SlateAfrique - Comment Aqmi parvient-il à communiquer malgré les écoutes satellites?
Serge Daniel - Ils ont par exemple 100 puces téléphoniques, une puce par appel. Donc ils arrivent dans le réseau, et dans le désert la couverture est très étendue. Ils communiquent puis détruisent la puce. Quand ils ne peuvent pas venir, ils envoient des gens. Des porteurs de message.

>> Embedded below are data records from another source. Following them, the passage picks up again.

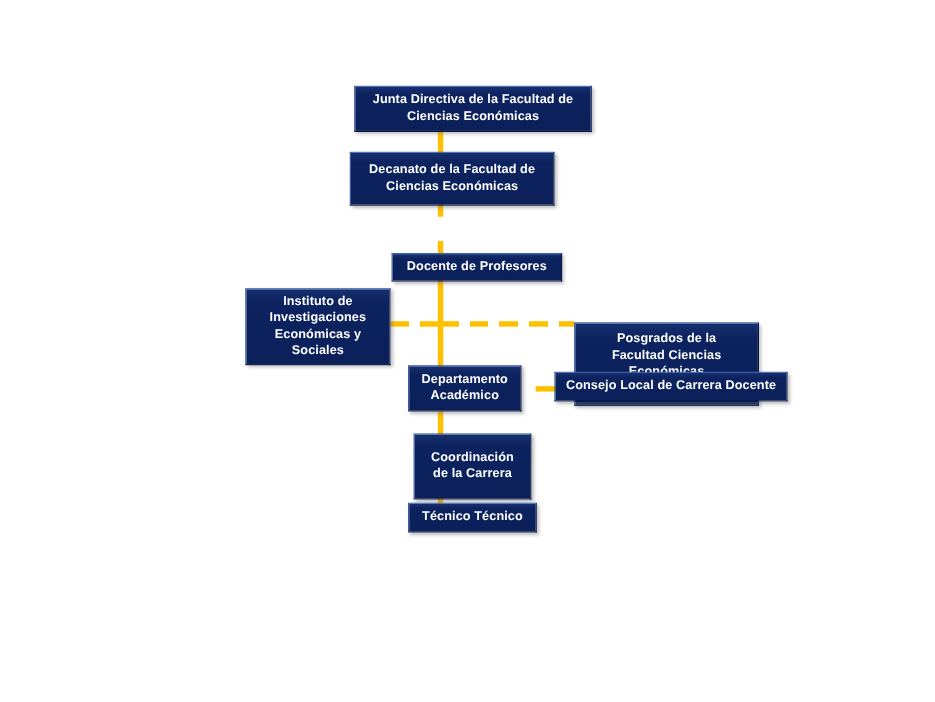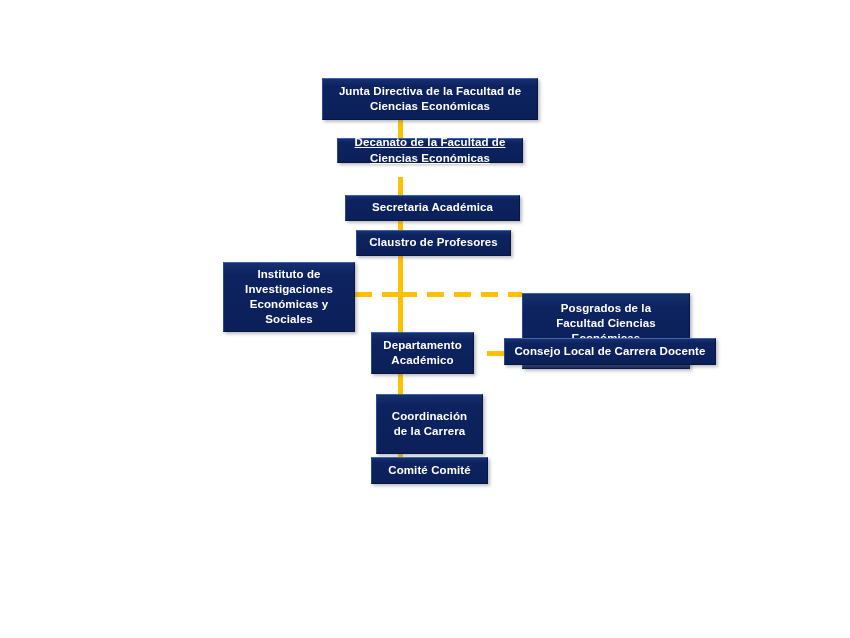--- a/index.html
+++ b/index.html
@@ -93,7 +93,7 @@
 Ciencias Económicas</span>
   </div>
 
-  <div class="node" style="left:337px; top:138px; width:186px; height:25px;text-decoration:underline;">
+  <div class="node" style="left:318px; top:138px; width:186px; height:49px;">
     <span class="node-text">Decanato de la Facultad de
 Ciencias Económicas</span>
   </div>

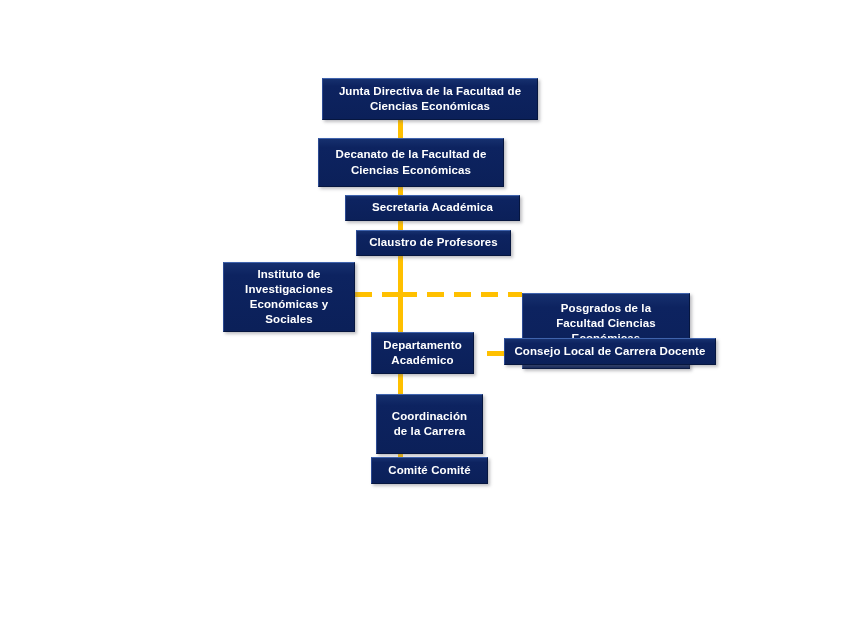--- a/index.html
+++ b/index.html
@@ -98,9 +98,6 @@
 Ciencias Económicas</span>
   </div>
 
-  <div class="node" style="left:345px; top:195px; width:175px; height:26px;">
-    <span class="node-text">Secretaria Académica</span>
-  </div>
 
   <div class="node" style="left:356px; top:230px; width:155px; height:26px;">
     <span class="node-text">Claustro de Profesores</span>

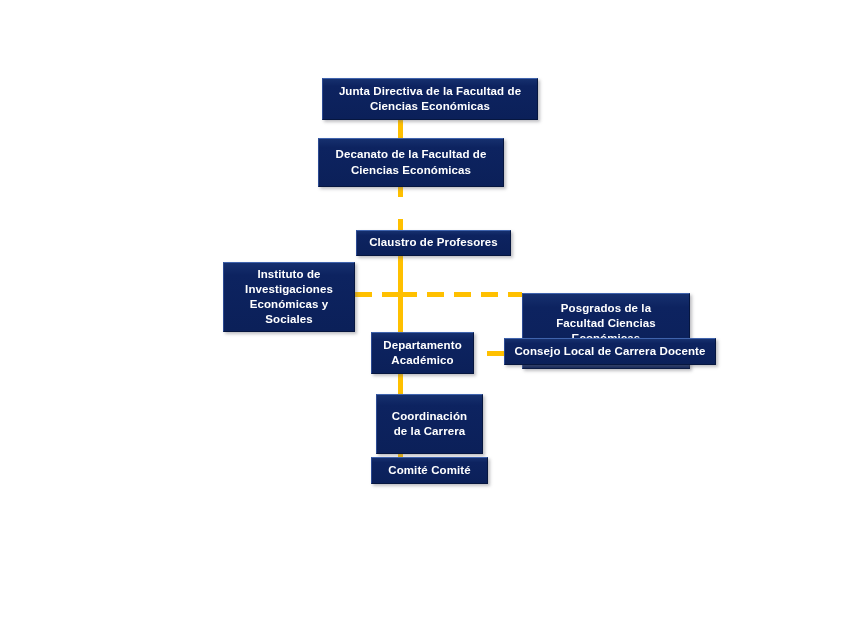--- a/index.html
+++ b/index.html
@@ -100,7 +100,7 @@
 
 
   <div class="node" style="left:356px; top:230px; width:155px; height:26px;">
-    <span class="node-text">Claustro de Profesores</span>
+    <span class="node-text">Docente de Profesores</span>
   </div>
 
   <div class="node" style="left:223px; top:262px; width:132px; height:70px;">

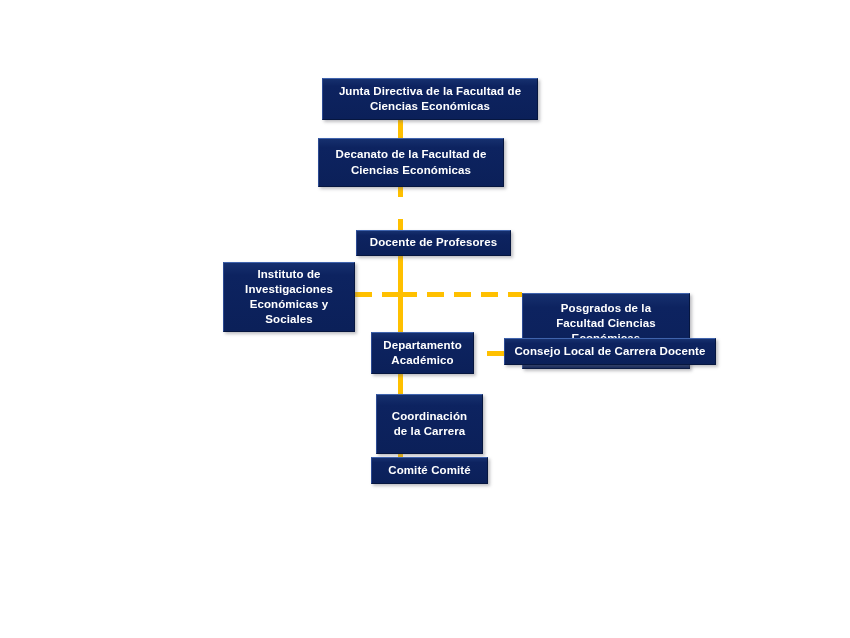--- a/index.html
+++ b/index.html
@@ -132,7 +132,7 @@
   </div>
 
   <div class="node" style="left:371px; top:457px; width:117px; height:27px;">
-    <span class="node-text">Comité Comité</span>
+    <span class="node-text">Técnico Técnico</span>
   </div>
 
 </div>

SlateAfrique - Les combattants d’Aqmi sont-ils considérés par certains Maliens comme des héros?
Serge Daniel - Non. Ils savent que ce sont des voyous, des tueurs. Si des populations les soutiennent, c’est purement stratégique. Mais Aqmi possède une stratégie à long terme. Par exemple, demain, Aqmi peut très bien organiser un attentat à Bamako et inciter les femmes à se voiler.
Les élections locales qui suivent consacreront la victoire des islamistes. Ils sont dans cette phase là: une ville témoin où ils s’implantent puis cela fait tâche d’huile. L’objectif est donc la prise de pouvoir au Mali. Quelque soit le règlement de la crise touareg, un dirigeant d’Aqmi tel que Abdelkrim Taleb veut implanter la charia au Mali.